**Task prompt:** The records that follow should be copied out exactly, pictures excluded.
*** Records ***
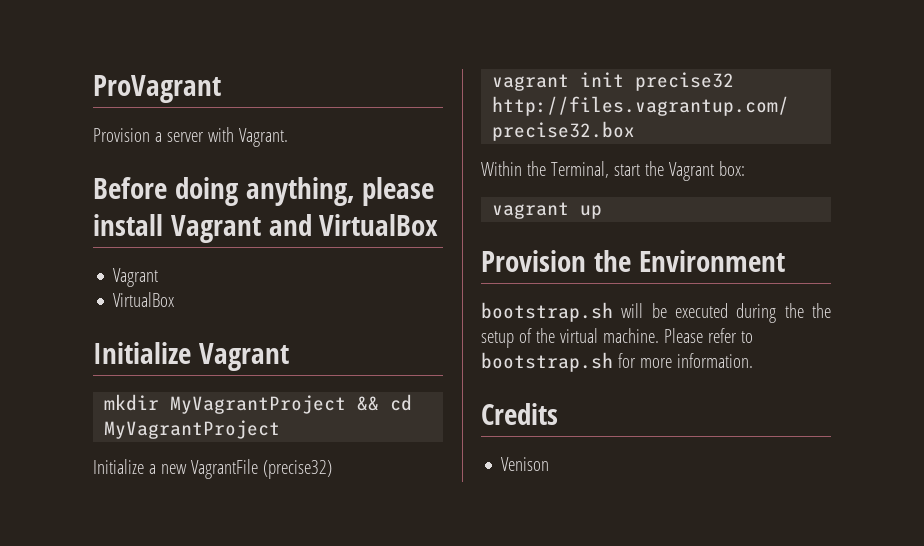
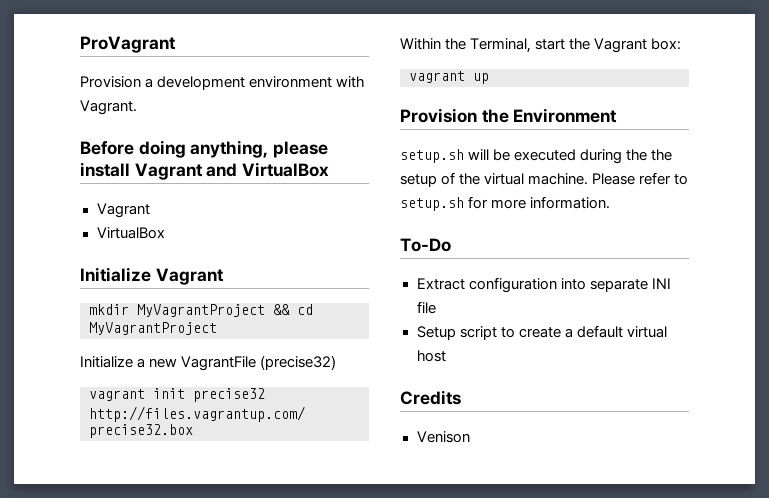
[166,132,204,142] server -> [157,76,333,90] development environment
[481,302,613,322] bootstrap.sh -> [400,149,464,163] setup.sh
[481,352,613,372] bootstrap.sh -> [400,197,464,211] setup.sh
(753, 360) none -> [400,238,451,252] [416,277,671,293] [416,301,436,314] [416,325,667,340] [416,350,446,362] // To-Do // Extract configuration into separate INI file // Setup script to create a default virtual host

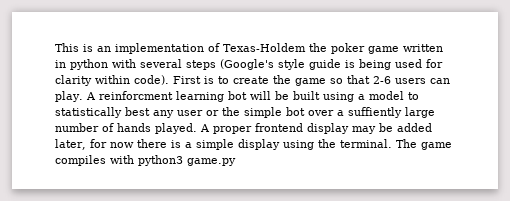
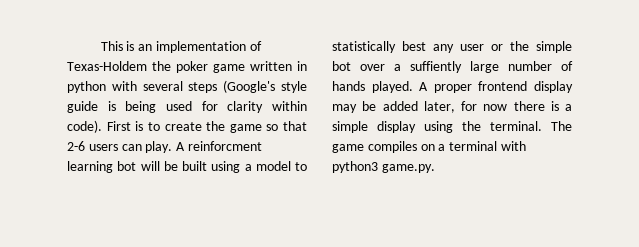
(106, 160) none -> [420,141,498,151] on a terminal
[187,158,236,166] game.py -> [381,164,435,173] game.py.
*** End of Records ***
**Output:**
[166,132,204,142] server -> [157,76,333,90] development environment
[481,302,613,322] bootstrap.sh -> [400,149,464,163] setup.sh
[481,352,613,372] bootstrap.sh -> [400,197,464,211] setup.sh
(753, 360) none -> [400,238,451,252] [416,277,671,293] [416,301,436,314] [416,325,667,340] [416,350,446,362] // To-Do // Extract configuration into separate INI file // Setup script to create a default virtual host

(106, 160) none -> [420,141,498,151] on a terminal
[187,158,236,166] game.py -> [381,164,435,173] game.py.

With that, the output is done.